Nous lisons dans le rapport Durham, que le meilleur moyen de résoudre l'opposition des deux groupes français et anglais c'est de noyer la population française sous le flot d'une immigration organisée méthodiquement, contrôlée au départ, accueillie à l'arrivée et assurée d'une situation privilégiée dans la colonie. Il propose également, sans opérer le changement trop vite ni trop rudement pour ne pas froisser les esprits et ne pas sacrifier le bien-être de la génération actuelle, d'établir éventuellement que le gouvernement de cette province soit assuré par une assemblée décidément anglaise. Ces deux parties du plan décidé par Lord Durham — on peut le voir aujourd'hui — n'ont pas été réalisées, du moins dans le Québec.

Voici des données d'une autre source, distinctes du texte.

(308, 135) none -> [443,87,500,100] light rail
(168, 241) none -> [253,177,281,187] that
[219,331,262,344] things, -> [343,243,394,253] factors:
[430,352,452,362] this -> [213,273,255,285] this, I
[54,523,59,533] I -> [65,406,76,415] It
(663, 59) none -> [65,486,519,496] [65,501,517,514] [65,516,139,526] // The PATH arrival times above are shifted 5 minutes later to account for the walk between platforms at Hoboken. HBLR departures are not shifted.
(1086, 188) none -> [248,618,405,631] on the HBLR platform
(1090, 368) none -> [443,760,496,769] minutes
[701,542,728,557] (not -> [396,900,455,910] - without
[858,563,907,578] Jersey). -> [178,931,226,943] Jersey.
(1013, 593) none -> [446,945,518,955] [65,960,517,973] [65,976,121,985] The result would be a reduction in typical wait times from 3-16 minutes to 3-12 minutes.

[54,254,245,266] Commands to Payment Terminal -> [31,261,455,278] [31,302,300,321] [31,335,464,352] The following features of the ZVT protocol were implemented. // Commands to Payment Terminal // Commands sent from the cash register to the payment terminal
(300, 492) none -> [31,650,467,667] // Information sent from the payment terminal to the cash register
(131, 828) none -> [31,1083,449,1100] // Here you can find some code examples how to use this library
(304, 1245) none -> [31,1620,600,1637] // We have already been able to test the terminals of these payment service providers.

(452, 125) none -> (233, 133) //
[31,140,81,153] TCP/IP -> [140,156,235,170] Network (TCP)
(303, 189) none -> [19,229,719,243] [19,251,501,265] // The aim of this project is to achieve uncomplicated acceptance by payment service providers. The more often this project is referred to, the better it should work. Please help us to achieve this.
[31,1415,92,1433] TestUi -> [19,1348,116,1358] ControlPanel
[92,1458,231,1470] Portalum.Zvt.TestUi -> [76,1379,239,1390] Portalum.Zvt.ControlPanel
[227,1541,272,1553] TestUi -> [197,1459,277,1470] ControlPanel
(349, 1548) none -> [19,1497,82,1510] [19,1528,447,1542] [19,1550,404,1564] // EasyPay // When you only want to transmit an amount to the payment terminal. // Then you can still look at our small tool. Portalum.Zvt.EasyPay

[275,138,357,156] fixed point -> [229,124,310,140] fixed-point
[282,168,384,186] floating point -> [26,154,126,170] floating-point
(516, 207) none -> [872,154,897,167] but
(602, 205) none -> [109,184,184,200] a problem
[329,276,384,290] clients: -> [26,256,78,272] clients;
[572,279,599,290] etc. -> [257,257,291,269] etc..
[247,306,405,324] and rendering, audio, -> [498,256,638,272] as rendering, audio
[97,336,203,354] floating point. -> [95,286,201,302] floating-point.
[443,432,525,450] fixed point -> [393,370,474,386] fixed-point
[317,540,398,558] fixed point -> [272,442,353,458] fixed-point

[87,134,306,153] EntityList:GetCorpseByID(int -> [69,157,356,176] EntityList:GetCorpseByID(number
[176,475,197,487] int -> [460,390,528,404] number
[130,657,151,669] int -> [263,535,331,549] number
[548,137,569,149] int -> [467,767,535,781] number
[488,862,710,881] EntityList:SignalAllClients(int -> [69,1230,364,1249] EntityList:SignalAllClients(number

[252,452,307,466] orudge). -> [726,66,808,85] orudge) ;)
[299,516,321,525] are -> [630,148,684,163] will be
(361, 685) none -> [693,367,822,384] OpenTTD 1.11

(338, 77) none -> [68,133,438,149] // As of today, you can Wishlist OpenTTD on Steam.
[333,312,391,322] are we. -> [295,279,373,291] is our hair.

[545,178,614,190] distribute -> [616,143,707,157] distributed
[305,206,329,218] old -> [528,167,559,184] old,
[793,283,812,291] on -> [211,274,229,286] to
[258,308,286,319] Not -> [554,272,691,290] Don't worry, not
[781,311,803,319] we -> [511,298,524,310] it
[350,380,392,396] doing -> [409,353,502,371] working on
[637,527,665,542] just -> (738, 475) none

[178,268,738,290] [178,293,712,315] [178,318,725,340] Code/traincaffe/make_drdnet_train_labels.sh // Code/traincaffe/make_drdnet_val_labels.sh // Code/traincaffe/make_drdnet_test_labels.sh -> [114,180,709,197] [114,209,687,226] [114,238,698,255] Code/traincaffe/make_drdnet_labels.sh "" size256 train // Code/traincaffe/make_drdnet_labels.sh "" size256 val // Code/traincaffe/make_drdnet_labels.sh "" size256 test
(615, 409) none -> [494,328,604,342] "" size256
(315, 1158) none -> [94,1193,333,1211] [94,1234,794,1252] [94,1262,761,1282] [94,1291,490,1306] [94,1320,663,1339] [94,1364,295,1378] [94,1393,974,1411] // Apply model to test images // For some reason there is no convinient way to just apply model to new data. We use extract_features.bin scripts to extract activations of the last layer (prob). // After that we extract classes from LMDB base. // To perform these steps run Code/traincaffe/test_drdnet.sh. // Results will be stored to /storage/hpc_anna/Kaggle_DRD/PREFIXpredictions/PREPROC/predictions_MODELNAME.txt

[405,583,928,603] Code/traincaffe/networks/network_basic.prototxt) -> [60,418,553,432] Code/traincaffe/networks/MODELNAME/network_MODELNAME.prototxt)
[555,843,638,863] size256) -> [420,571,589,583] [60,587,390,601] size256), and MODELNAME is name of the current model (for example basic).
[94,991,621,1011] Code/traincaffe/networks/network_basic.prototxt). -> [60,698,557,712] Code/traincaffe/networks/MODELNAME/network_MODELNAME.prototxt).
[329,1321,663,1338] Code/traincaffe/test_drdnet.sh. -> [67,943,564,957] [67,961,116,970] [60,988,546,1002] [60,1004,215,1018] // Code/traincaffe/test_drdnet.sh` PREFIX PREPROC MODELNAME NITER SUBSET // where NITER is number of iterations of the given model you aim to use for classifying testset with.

Nous pouvons sans doute assurer qu'après l'échec du gouvernement d'Union remplacé par la confédération actuelle, surtout la deuxième partie de son plan s'est avérée un échec, du moins partiel. Il faut cependant se rendre compte que, volontairement ou non, d'une manière scientifiquement contrôlée ou non, la confédération a permis d'appliquer à la lettre les premières recommandations du rapport Durham dans le reste du Canada.

Les statistiques nous montrent par exemple que, de 1901 à 1961, sur 7 millions d'immigrants qui sont entrés au Canada, 38% sont d'origine anglaise, tandis que 1.5% seulement sont de langue française, les autres par contre, soit 51.5% sont passés dans une proportion de 98% du côté anglophone. Les immigrants ont été choisis méthodiquement. Ils ont été assurés d'une situation privilégiée dans la colonie, et de cela nous pouvons nous en rapporter au présent où environ seulement 10% des immigrants qui arrivent au pays n'ont pas d'emplois qui les attendent.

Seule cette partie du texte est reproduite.